Former Recording Academy president Deborah Dugan has agreed to settle with the organization in the dispute over her ouster last year just days ahead of the 2020 Grammy Awards. The settlement was reached after a process of arbitration. The terms of the settlement are not known.
“The Recording Academy and Deborah Dugan have agreed to resolve their differences and to keep the terms of their agreement private,” Dugan and the Academy said in a joint statement issued Thursday night.
Dugan was put on administrative leave just days before the 2020 Grammy Awards in January following accusations of “misconduct” made by a female employee. The organization announced she had been fired in March of that year.
After being placed on leave, Dugan filed a complaint with the Equal Employment Opportunity Commission that accused the Academy of corruption and included accusations that the Academy’s private counsel, Joel Katz, sexually harassed her (Katz denied those claims) and said that she learned her predecessor, Neil Portnow, was accused of raping an unnamed female recording artist following a performance at Carnegie Hall (Portnow called the accusations “ludicrous and untrue” and said an independent investigation had exonerated him).

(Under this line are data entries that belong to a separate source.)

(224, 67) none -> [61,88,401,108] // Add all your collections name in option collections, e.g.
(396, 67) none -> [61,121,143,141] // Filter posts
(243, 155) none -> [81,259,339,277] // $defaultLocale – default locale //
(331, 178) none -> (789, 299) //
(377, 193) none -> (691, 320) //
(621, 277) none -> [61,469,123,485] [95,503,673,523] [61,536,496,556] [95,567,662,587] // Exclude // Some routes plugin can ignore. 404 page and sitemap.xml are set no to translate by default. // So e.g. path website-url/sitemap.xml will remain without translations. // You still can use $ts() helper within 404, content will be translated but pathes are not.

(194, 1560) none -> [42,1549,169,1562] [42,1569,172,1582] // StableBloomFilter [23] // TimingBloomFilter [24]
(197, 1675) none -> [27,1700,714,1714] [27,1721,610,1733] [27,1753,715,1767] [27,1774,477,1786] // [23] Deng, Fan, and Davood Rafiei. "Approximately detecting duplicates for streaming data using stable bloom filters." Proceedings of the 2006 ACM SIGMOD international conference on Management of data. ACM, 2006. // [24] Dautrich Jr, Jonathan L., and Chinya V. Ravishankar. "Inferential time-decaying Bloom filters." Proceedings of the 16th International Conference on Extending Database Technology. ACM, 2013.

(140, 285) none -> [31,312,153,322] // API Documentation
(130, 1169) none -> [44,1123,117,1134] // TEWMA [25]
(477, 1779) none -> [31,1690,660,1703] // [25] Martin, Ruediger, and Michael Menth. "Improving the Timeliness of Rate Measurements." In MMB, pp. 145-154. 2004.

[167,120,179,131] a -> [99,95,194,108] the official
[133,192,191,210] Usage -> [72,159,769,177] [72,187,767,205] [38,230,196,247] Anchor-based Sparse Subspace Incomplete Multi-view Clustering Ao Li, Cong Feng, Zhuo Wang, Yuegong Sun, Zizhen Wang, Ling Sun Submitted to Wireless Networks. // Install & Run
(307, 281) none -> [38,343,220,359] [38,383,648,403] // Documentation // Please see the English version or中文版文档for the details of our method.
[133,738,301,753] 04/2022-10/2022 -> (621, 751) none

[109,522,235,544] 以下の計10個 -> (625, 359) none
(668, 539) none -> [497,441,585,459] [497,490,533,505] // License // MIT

Dugan also subsequently accused the Recording Academy of rigging the Grammys in its nomination and voting processes.
The settlement comes as the Recording Academy continues to deal with harsh criticism of its practices that for years have resulted in nominees that critics say don’t reflect the current state of music, prioritize white and older artists, and are selected under secrecy making it impossible to thoroughly scrutinize.
In response, the Recording Academy moved to eliminate the anonymous voting committees that helped select nominations after criticism from pop star The Weeknd and others after he was completely snubbed from this year’s Grammys despite widespread acclaim for his “After Hours” album.
The Weeknd says he’ll continue to boycott the Grammys.